**TASK REQUIREMENTS**: Go through the records and set each one down exactly, skipping any picture.
########
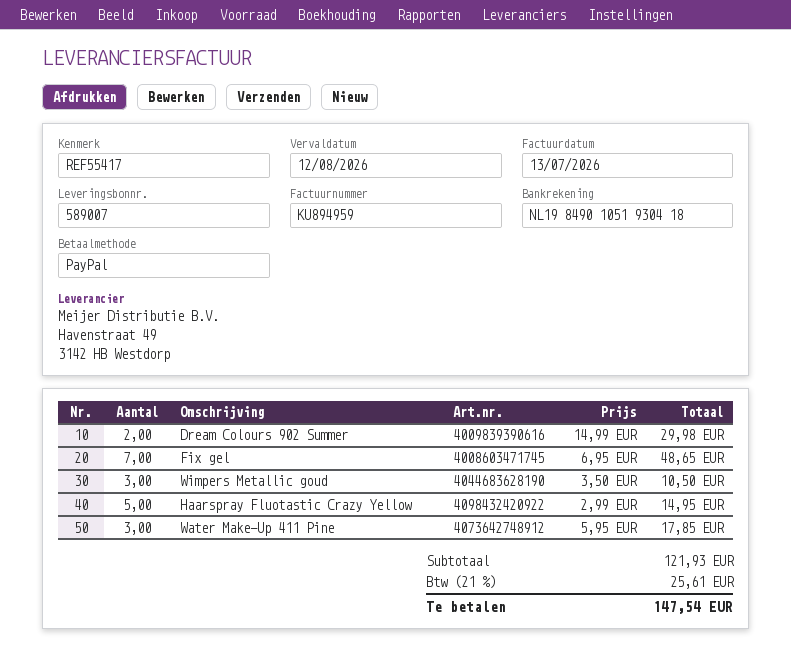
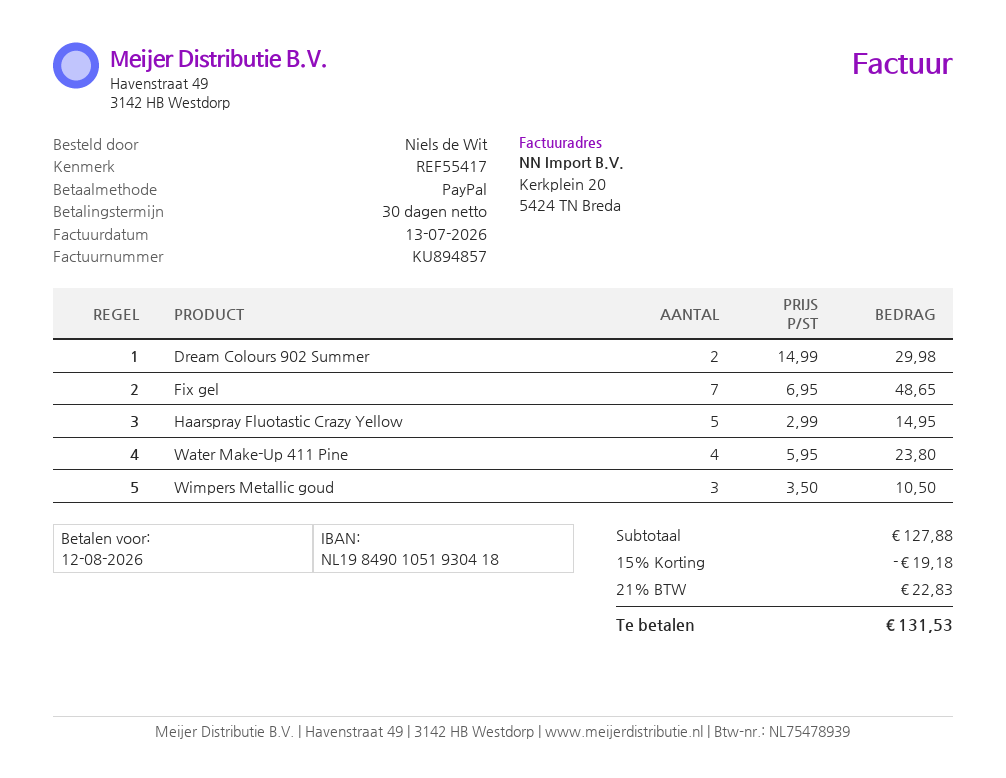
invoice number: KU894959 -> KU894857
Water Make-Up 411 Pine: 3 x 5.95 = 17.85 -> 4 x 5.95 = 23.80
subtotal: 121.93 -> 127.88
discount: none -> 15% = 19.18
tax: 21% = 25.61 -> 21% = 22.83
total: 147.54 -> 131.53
########
**OUTPUT FOR THIS TASK**:
invoice number: KU894959 -> KU894857
Water Make-Up 411 Pine: 3 x 5.95 = 17.85 -> 4 x 5.95 = 23.80
subtotal: 121.93 -> 127.88
discount: none -> 15% = 19.18
tax: 21% = 25.61 -> 21% = 22.83
total: 147.54 -> 131.53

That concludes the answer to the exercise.